Something like tears comes to my eyes, but I can’t tell
if it’s because of her or the pressure of the swelling.
Either way a few big drops slide down my right cheek and get lost
in my mush of melted face.
Pathetic.
I
snap the flimsy plastic headphones in half. She doesn’t
need them anymore, and this whole thing was her addiction to begin
with. It’s like a curse that she wearied of and passed on
to me. And what do I have to show for it?
Well,
I’m alone.
With
half my face melted off. My eye swollen shut.
Bits
of fabric fluttering like streamers from the edges of my wound.
Grease
and oil smeared across my face.
And
holding in my hands the snapped-in-half wishbones of her headphones.
But
for the first time in a long time the house is silent. Robin is
gone with most of her stuff and all I’ve got is quiet and
a basement full of busted up stereos and televisions. They’re
all heaped in a pile at the bottom of the stairs—a growing
junkyard of imperfection and failure.
Still
standing over the unmade bed, squeezing those headphone pieces
between my fingers, it hits me that there’s got to be an
end somewhere, a destination for whatever it is that I’m
doing. I’m taking slow deliberate breaths at this point—measuring
the solution that has come floating up to the surface of my mind.

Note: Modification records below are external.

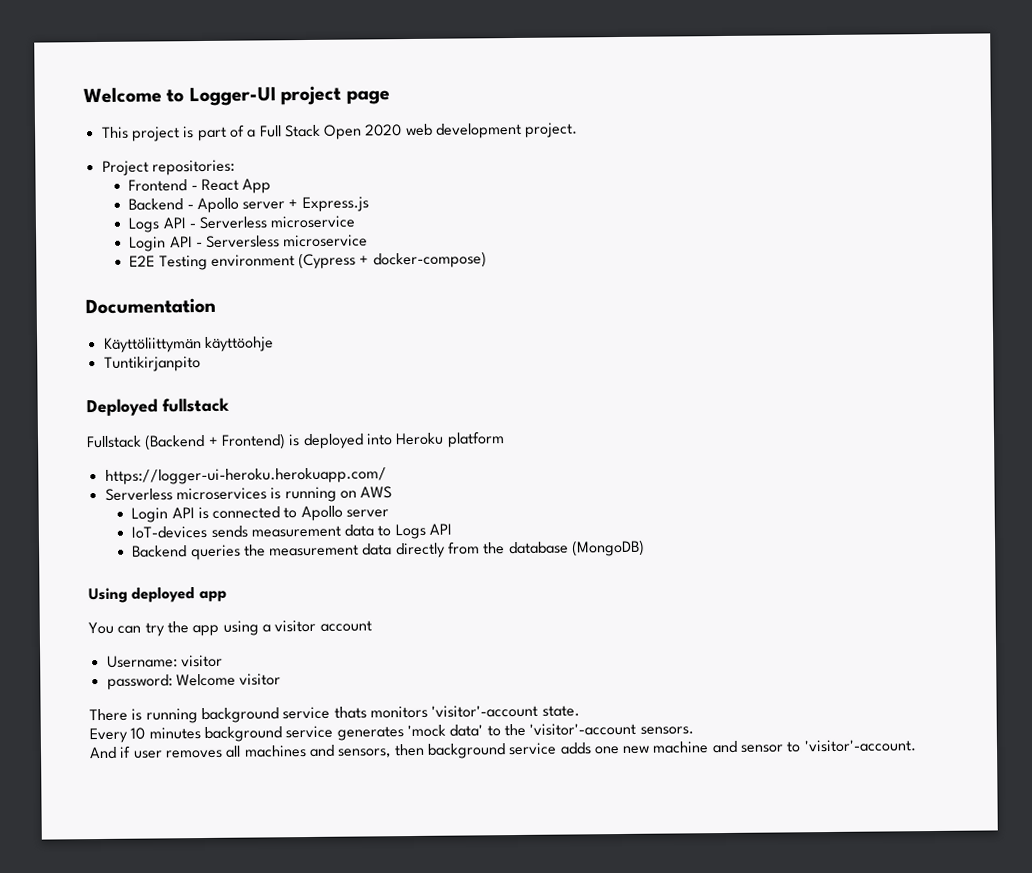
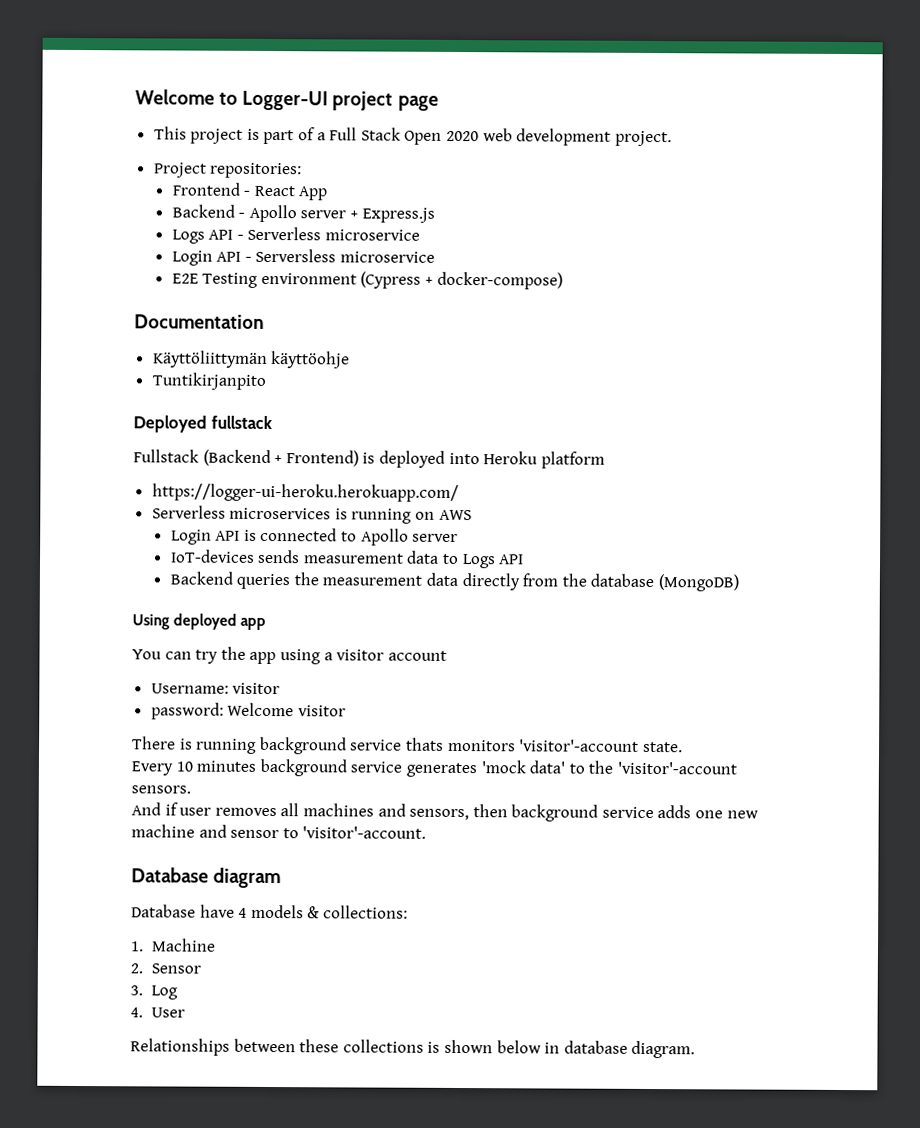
+ Database diagram
+ Database have 4 models & collections:
+ 1. Machine
+ 2. Sensor
+ 3. Log
+ 4. User
+ Relationships between these collections is shown below in database diagram.

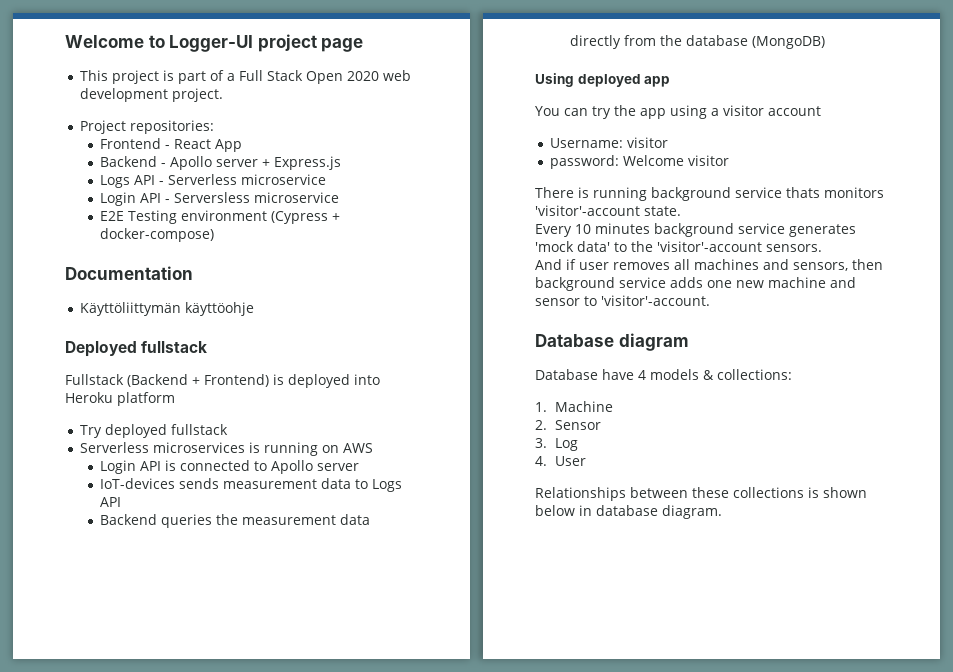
- Tuntikirjanpito
- https://logger-ui-heroku.herokuapp.com/
+ Try deployed fullstack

From deep icy depths, black and bloated, belly up like a dead
fish…
I
wonder if the other senses really do become heightened to make
up for the loss of one.
And
then I just do it. It’s not set up or planned out or anything.
I just have those two busted arms from the headphones clenched
tight in my fists. So I start first with the right one, stabbing
it hard into my ear until it hits something solid. It sticks in
and I feel the pop. The pop I’ve heard other people warn
me about, saying, “Go ahead, keep blasting that shit into
your ears. See what happens.”
This
is the answer.
After
the first few tentative jabs I just start whaling away. There’s
no order or method to it, sometimes left then right and sometimes
both ears at the same time. My head feels cleared out after a
few upward swings and my grip starts slipping on the blood slicked
plastic arms. My aim gets worse as it soaks into the foam earpieces
and runs down my arms. I readjust my grip and keep working and
I guess that makes sense because that’s what this is all
about. Readjusting. Making changes so that you can continue on.